Ein vorläufiger Bericht der OAS war zuvor zu dem Ergebnis gekommen, dass bei der Stimmenauszählung zum Urnengang am 20. Oktober Unregelmäßigkeiten festgestellt wurden. Die Organisation könne die „Ergebnisse der untersuchten Wahl nicht bestätigen“, weshalb ein „neuer Wahlprozess“ empfohlen werde – einschließlich einer neu besetzten Wahlkommission, erklärte die OAS.

8:10 Uhr: Staatliche Sender besetzt, Eliteeinheit meutert

Im Streit um das Ergebnis der Präsidentschaftswahl in Bolivien haben Demonstranten die Zentralen zweier Staatssender besetzt.
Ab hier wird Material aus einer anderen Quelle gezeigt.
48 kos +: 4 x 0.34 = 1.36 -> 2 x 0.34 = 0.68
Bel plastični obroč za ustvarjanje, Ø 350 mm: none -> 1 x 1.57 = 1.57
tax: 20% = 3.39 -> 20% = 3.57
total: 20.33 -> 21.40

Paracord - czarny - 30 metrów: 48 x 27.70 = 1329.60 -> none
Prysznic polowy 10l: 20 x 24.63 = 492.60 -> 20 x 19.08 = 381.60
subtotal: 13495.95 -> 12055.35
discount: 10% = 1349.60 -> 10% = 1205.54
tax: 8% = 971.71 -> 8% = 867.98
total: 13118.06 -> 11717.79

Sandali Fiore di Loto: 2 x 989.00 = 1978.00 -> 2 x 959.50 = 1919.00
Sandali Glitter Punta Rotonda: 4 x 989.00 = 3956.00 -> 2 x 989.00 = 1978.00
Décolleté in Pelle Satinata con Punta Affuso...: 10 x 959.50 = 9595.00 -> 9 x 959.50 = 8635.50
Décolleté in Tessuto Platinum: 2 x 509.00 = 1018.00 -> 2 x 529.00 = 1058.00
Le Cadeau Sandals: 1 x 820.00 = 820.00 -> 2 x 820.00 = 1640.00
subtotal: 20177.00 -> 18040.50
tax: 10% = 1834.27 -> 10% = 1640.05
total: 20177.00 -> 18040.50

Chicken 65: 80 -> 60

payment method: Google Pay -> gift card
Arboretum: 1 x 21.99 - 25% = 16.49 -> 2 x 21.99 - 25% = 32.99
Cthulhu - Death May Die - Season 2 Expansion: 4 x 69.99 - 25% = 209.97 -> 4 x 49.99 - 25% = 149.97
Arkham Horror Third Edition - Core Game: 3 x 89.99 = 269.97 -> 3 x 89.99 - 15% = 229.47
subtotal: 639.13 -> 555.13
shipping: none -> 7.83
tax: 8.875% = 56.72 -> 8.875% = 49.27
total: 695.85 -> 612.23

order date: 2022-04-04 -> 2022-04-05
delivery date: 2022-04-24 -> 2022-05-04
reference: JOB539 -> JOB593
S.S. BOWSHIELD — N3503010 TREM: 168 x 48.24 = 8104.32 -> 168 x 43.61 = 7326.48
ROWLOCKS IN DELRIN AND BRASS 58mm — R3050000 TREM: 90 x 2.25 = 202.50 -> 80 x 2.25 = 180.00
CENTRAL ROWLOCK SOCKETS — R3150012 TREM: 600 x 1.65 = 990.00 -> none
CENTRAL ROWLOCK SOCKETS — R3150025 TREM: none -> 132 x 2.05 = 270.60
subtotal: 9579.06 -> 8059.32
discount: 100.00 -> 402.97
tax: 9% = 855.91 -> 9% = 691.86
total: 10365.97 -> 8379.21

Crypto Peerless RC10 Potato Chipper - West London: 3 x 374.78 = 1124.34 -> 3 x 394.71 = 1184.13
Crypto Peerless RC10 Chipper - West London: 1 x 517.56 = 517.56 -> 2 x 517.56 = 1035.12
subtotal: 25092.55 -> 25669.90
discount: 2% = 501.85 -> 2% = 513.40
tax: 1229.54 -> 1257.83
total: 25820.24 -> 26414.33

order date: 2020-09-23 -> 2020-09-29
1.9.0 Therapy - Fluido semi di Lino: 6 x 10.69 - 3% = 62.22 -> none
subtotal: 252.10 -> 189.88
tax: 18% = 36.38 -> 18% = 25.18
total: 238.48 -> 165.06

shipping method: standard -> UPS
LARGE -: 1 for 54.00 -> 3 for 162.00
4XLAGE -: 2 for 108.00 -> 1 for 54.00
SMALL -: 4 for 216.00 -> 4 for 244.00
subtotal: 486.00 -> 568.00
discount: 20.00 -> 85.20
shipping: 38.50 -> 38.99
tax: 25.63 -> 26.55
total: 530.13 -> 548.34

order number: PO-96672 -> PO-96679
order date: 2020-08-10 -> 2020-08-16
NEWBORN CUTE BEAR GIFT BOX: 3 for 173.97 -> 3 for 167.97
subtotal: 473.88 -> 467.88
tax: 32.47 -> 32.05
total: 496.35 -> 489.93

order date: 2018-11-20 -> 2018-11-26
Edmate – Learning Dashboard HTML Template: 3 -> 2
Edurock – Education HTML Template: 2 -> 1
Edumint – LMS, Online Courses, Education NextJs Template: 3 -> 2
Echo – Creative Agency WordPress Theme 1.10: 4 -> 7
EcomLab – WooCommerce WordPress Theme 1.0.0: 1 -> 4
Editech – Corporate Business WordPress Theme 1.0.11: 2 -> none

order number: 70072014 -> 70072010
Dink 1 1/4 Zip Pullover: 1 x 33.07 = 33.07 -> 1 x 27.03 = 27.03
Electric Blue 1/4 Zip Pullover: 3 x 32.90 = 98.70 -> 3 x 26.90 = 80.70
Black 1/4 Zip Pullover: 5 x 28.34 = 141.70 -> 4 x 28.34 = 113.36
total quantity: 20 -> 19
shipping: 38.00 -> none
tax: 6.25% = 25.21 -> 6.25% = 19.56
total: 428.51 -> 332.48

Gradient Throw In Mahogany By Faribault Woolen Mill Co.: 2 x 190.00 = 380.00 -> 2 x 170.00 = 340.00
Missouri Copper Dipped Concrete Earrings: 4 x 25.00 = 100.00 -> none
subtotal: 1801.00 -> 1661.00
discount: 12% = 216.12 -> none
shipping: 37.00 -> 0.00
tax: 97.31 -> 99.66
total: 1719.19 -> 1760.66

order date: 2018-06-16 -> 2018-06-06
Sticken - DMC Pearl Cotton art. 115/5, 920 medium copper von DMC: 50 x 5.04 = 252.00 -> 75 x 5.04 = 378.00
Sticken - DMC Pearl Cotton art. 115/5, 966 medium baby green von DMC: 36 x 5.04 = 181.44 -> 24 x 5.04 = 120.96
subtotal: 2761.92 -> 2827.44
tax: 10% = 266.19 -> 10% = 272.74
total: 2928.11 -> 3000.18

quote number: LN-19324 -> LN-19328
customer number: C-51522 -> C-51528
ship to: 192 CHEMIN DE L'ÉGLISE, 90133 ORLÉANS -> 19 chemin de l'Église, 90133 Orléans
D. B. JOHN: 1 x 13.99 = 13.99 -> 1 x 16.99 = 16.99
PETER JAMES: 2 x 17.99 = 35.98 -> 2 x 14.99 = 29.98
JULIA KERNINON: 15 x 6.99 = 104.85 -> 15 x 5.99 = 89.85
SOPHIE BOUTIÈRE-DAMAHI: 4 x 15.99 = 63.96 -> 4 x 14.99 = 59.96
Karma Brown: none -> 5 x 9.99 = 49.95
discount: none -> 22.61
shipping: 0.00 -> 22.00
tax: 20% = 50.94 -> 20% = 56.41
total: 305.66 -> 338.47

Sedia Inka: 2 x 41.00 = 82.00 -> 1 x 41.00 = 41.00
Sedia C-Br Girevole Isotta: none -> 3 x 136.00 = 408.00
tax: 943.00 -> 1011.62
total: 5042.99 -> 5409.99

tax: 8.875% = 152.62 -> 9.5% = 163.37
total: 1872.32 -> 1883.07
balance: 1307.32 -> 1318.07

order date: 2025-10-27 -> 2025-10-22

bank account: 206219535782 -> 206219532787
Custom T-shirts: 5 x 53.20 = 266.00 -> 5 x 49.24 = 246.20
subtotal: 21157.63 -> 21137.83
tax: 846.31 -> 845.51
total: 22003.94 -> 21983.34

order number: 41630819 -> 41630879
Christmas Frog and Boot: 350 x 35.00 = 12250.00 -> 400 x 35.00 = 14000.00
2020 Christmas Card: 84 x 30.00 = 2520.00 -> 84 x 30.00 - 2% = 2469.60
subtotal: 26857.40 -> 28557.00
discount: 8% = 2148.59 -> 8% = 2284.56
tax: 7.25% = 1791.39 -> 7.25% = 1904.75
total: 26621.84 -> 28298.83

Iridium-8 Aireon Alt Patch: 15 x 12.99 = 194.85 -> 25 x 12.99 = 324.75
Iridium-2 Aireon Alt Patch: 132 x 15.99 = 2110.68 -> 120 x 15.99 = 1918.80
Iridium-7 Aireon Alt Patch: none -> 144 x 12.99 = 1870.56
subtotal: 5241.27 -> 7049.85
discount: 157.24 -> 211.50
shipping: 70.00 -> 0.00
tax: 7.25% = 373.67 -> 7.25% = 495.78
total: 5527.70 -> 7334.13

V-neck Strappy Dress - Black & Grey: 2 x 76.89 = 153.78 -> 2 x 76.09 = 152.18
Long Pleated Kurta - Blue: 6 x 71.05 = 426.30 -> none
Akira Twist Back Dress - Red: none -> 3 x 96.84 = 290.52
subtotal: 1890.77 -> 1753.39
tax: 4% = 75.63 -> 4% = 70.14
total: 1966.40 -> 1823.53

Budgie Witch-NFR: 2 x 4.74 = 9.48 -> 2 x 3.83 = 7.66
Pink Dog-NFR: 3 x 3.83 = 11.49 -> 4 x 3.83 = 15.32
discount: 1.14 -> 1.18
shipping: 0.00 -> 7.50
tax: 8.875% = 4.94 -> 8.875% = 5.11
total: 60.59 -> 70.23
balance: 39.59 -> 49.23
Die Mitarbeiter des Fernsehsenders Bolivia TV und des Radiosenders Radio Patria Nueva verließen das Sendergebäude in der Hauptstadt La Paz am Samstag unter den Buh-Rufen hunderter Demonstranten.

„Wir sind gewaltsam verjagt und bedroht worden“, sagte der Radio Patria Nueva-Chef Ivan Maldonado der Nachrichtenagentur AFP. Dutzende Mitarbeiter verließen das Gebäude in La Paz unter den Buh-Rufen hunderter Demonstranten.

Morales kritisiert Demonstranten: „Sie handeln wie Diktatoren“

Nach der Besetzung des Sendergebäudes kritisierte Morales, die Demonstranten behaupteten die Demokratie zu schützen „aber sie handeln wie Diktatoren“. Auf das Haus seiner Schwester in dem Ort Oruro sowie auf die Gouverneursresidenzen in Oruro un Chuquisaca seien Brandanschläge verübt worden. Es handele sich um einen „faschistischen Putsch-Plan“, schrieb Morales auf Twitter.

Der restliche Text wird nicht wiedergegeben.